南が丘動物通信

1月19日志学会 月例会 18年01月19日

志学会 月例会

平成30119

講師:岸上 義弘 先生 (岸上獣医科病院)

獣医再生医療の実際の具体例

現在、ヒト医療において幹細胞などを用いた再生医療が脚光を浴びています。今回の演題は自らの病院にも再生医療を取り入れている岸上先生による獣医学領域における脊髄損傷の犬に用いた再生医療の実際を教えていただきました。
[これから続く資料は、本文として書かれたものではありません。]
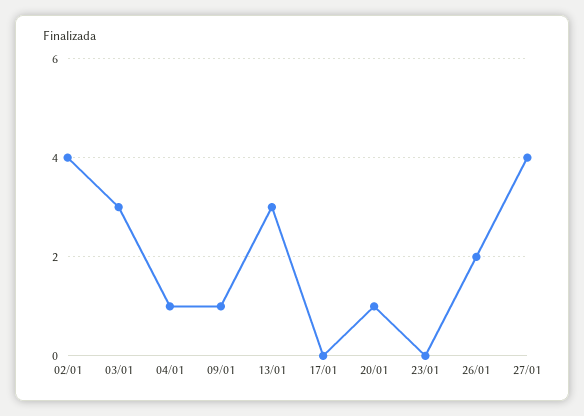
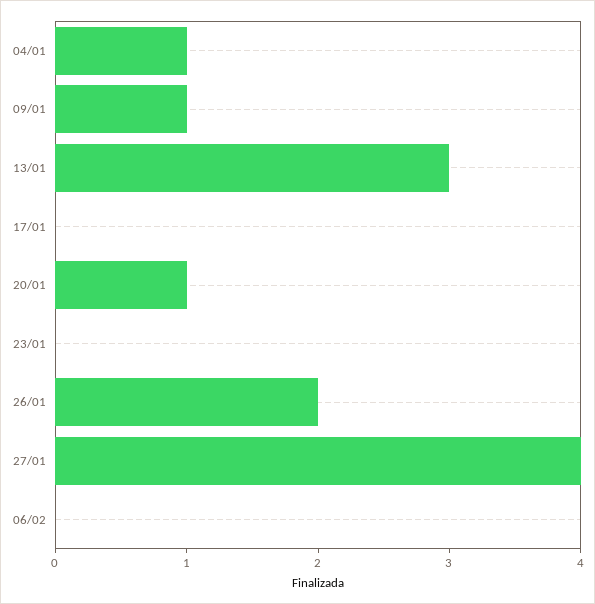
02/01: 4 -> none
03/01: 3 -> none
06/02: none -> 0

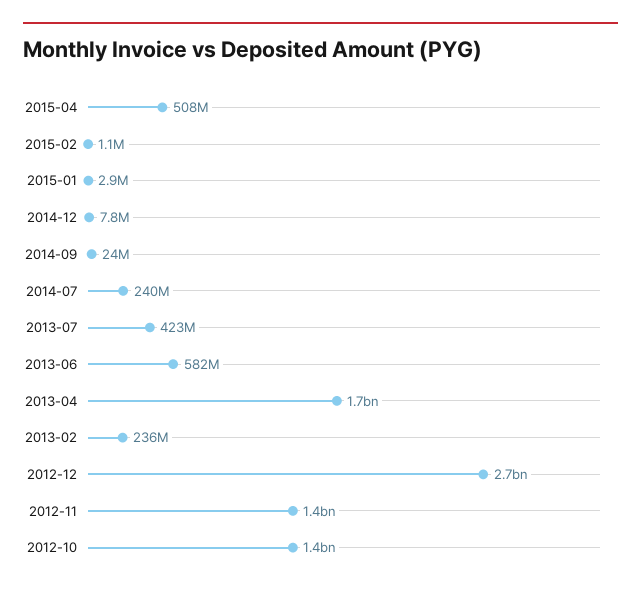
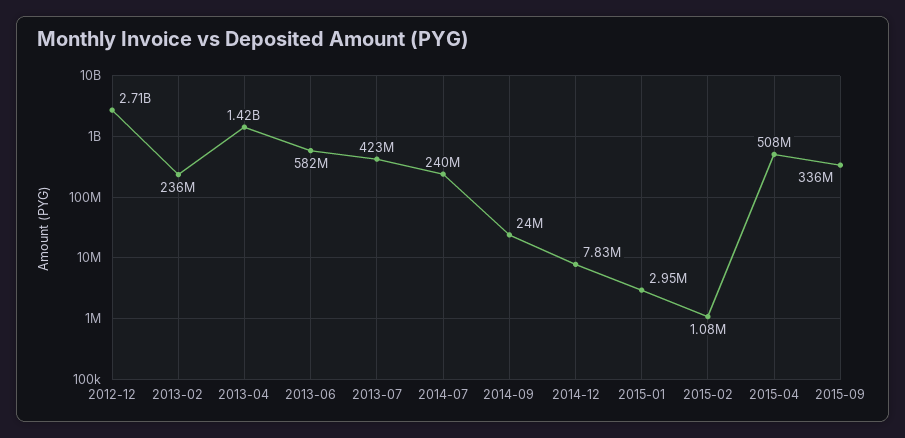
2013-04: 1700000000 -> 1420000000
2012-11: 1400000000 -> none
2012-10: 1400000000 -> none
2015-09: none -> 336000000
脊髄損傷椎間板ヘルニアは椎間板物質がなんらかの衝撃により突出し脊髄を損傷するため、圧迫を取り除けば問題ないとされてきましたが、重症例では圧迫だけが悪さをしているわけではなく、衝撃由来の炎症も関与していた可能性が示唆されます

ではダメージを受けた脊髄を治療するにはどうすればいいのか?下記の手順が紹介されました。

安静 ②MRIによる診断(ヘルニアの大きさ、脊髄の炎症度) ③薬剤の使用(神経への栄養補給)

④大きなヘルニアには外科手術 ⑤虚血・炎症に対して幹細胞療法 ⑥リハビリテーション

の6つが大切とされています。

しかし、脊髄へのダメージは一次性損傷(物理的衝撃と圧迫)と二次性損傷(炎症・壊死・瘢痕化・軟化)に分かれます。ここで問題となることは炎症後に形成される瘢痕化(かさぶたみたいなもの)により治癒が妨げられるとされています。そのため瘢痕化して経過が経ってしまった慢性の椎間板ヘルニア(グレード5)では効果が低いとされています。そのため早期発見・早期治療が大事だと思われます。